Member of the Ghana Parliament for Krobo
- In office 1969–1972
- President: Edward Akufo-Addo

Personal details
- Born: 1918 (age 107–108) Krobo, Eastern Region, Gold Coast
- Alma mater: anyakpongunor Presbyterian Primary School, Bana Hill Presbyterian Middle School
- Occupation: Politician, Farmer, Business man

= Richard Kwaku Osei =

Ghanaian politician

Richard Kwaku Osei is a Ghanaian politician and was a member of the first parliament of the second Republic of Ghana. He represented the Krobo constituency under the membership of the National Alliance of Liberals (NAL).

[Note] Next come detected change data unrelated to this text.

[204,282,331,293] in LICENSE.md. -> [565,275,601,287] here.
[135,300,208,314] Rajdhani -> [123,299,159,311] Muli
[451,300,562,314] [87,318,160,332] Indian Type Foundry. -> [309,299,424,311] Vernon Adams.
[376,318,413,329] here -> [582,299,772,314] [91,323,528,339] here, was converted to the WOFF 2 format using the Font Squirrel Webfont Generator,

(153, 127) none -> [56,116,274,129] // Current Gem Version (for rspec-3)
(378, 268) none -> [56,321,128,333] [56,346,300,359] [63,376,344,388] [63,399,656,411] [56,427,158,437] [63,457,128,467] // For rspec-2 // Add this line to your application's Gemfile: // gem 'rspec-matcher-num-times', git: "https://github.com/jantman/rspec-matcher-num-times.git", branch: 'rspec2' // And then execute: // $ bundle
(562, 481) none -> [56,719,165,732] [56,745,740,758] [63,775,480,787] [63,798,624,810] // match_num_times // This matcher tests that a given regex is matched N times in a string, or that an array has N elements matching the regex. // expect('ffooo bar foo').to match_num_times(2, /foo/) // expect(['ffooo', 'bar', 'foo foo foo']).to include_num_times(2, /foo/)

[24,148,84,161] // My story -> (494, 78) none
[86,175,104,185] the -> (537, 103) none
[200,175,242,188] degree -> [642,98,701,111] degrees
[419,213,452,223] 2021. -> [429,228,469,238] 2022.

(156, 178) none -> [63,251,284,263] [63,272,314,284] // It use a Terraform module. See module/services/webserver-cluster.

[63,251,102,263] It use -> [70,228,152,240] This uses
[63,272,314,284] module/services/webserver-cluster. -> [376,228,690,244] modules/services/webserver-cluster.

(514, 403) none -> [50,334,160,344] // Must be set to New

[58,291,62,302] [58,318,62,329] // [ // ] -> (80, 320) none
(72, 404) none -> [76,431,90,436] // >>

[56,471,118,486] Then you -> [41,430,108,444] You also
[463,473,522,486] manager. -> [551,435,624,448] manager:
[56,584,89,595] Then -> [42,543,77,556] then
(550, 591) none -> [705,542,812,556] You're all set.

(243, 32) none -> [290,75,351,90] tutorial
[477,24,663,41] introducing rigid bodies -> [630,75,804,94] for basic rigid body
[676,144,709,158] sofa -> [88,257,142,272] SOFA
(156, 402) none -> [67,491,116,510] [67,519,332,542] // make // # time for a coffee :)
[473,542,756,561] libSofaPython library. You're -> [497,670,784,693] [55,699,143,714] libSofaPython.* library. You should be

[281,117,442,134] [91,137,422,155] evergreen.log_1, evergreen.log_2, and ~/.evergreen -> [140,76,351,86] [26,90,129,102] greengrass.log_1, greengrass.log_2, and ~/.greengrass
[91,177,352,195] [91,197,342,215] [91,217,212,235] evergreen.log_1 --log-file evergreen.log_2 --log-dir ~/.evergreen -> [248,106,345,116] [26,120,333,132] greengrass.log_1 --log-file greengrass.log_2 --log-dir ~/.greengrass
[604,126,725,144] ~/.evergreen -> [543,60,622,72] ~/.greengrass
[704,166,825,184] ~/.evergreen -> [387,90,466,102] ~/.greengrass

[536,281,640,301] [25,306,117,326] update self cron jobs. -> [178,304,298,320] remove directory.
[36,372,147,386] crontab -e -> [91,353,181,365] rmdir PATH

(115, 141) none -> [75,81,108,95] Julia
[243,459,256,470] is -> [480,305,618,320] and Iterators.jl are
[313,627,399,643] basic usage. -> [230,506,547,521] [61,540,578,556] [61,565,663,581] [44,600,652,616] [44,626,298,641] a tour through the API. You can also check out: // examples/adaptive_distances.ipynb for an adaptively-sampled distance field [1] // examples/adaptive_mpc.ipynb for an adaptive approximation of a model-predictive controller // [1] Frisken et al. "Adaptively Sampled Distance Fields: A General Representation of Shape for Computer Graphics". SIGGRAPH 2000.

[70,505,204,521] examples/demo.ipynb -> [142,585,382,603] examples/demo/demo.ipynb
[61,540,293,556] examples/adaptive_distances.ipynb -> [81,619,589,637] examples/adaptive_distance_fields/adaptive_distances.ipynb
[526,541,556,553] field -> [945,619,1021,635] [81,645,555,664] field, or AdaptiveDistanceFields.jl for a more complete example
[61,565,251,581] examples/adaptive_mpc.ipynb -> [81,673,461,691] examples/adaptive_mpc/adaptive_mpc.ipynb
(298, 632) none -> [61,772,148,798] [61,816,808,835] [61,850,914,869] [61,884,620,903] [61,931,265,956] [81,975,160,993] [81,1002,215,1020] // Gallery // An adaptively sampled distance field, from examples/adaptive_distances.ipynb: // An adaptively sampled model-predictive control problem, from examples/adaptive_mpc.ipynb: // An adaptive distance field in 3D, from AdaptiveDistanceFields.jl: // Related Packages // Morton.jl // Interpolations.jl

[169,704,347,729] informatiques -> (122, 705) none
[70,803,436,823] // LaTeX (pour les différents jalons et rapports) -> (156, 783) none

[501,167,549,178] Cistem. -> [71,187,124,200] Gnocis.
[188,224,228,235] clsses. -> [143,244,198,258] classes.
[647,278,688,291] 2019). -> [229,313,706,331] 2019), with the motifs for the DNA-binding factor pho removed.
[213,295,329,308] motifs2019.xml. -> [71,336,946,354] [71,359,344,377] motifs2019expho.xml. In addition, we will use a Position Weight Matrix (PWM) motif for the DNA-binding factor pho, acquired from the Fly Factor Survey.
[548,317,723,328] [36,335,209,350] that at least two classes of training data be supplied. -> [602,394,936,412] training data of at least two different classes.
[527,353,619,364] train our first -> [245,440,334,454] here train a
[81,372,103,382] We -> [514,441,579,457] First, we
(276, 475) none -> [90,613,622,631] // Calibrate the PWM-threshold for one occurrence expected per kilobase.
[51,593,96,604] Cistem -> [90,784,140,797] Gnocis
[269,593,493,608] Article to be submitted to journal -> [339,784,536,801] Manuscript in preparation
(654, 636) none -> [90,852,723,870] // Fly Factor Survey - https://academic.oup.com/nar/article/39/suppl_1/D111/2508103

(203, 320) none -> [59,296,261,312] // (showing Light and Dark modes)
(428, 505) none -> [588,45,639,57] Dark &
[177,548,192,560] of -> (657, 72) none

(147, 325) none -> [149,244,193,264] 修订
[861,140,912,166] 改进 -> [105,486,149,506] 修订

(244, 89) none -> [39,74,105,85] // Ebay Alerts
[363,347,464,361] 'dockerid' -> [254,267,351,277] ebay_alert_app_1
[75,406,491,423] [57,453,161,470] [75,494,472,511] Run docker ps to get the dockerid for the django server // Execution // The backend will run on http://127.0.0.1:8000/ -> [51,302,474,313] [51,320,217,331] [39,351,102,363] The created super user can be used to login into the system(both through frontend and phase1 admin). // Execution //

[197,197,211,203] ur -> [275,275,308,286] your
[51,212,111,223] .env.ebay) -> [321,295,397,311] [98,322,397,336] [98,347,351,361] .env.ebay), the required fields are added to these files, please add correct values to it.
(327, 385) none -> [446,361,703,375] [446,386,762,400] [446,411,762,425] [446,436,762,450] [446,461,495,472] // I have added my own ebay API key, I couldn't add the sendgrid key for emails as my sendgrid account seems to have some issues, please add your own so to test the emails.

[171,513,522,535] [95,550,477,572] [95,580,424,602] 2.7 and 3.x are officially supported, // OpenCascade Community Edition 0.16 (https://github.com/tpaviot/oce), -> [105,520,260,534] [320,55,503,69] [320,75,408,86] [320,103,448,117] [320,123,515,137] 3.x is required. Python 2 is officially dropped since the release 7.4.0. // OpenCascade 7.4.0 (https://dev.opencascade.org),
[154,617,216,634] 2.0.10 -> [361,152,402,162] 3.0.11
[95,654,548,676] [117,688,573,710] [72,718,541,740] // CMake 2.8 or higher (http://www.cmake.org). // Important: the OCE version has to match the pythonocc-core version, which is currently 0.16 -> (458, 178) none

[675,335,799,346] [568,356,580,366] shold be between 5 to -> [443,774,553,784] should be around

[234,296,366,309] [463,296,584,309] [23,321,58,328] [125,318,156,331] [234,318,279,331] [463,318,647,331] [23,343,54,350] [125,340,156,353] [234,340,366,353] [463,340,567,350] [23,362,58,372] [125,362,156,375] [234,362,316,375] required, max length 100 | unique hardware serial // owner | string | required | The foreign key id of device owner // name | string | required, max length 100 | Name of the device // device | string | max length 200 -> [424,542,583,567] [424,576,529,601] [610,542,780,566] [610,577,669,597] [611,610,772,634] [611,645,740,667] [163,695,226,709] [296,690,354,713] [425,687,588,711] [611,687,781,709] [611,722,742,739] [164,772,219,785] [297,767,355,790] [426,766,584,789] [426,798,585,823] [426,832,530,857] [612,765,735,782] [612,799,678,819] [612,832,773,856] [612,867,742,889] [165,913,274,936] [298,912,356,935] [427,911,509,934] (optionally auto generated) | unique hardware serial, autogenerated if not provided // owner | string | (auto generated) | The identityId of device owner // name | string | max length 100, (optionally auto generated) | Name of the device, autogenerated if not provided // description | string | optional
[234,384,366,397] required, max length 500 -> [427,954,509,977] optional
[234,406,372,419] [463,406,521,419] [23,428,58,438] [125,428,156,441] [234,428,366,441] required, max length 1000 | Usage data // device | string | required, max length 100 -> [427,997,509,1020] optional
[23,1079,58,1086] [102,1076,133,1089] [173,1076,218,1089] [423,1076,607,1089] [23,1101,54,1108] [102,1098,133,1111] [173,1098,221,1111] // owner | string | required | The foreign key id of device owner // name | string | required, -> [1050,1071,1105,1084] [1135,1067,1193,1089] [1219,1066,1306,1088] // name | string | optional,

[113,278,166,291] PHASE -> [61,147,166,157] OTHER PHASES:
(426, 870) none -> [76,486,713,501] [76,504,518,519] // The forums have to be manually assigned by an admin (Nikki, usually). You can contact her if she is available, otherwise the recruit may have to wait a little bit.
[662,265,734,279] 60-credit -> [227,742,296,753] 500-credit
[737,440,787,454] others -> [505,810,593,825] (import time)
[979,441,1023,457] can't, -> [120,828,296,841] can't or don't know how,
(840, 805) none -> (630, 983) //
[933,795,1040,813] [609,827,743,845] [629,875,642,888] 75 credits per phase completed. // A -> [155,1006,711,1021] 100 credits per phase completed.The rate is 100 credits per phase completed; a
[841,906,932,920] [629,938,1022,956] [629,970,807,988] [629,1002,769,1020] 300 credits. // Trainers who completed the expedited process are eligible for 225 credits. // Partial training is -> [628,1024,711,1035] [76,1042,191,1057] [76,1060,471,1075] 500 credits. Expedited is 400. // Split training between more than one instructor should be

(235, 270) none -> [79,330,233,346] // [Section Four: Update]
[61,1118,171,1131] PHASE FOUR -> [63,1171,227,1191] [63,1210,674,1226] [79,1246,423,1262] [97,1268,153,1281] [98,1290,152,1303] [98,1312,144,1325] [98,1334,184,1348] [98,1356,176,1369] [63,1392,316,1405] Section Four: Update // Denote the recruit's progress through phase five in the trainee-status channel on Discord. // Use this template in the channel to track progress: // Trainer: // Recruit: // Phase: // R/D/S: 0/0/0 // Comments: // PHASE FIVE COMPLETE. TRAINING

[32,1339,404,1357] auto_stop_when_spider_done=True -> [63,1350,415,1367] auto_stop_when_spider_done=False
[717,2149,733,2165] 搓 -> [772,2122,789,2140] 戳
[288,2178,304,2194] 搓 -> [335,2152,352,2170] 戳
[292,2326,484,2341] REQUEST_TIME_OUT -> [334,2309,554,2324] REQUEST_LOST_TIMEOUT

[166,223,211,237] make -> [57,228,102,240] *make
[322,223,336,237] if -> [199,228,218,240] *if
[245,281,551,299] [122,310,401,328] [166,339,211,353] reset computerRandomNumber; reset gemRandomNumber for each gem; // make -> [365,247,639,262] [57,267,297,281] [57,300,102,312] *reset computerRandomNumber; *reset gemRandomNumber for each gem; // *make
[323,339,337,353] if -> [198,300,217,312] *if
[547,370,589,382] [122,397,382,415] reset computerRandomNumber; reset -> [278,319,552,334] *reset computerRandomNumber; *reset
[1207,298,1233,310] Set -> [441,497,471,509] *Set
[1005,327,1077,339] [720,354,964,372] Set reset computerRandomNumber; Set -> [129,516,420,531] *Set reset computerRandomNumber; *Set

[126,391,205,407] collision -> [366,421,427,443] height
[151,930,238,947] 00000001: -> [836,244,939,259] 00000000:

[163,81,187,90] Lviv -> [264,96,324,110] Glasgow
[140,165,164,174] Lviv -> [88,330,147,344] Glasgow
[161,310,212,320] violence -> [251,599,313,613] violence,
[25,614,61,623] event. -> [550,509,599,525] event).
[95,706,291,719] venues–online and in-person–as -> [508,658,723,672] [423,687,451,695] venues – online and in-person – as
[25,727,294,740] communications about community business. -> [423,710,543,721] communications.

== Early life and education ==
Osei was born in 1918 in the Eastern region of Ghana. He attended Manyakpongunor Presbyterian Primary School and Bana Hill Presbyterian Middle School where he obtained his Standard Seven Certificate. He worked as a farmer and as a businessman before going into parliament.

== Politics ==
Osei began his political career in 1969 when he became the parliamentary candidate for the Progress Party (PP) to represent Krobo constituency prior to the commencement of the 1969 Ghanaian parliamentary election. He assumed office as a member of the first parliament of the second republic of Ghana on 1 October 1969 after being pronounced winner at the 1969 Ghanaian parliamentary election. His tenure ended on 13 January 1972.

== Personal life ==
Osei is a Christian.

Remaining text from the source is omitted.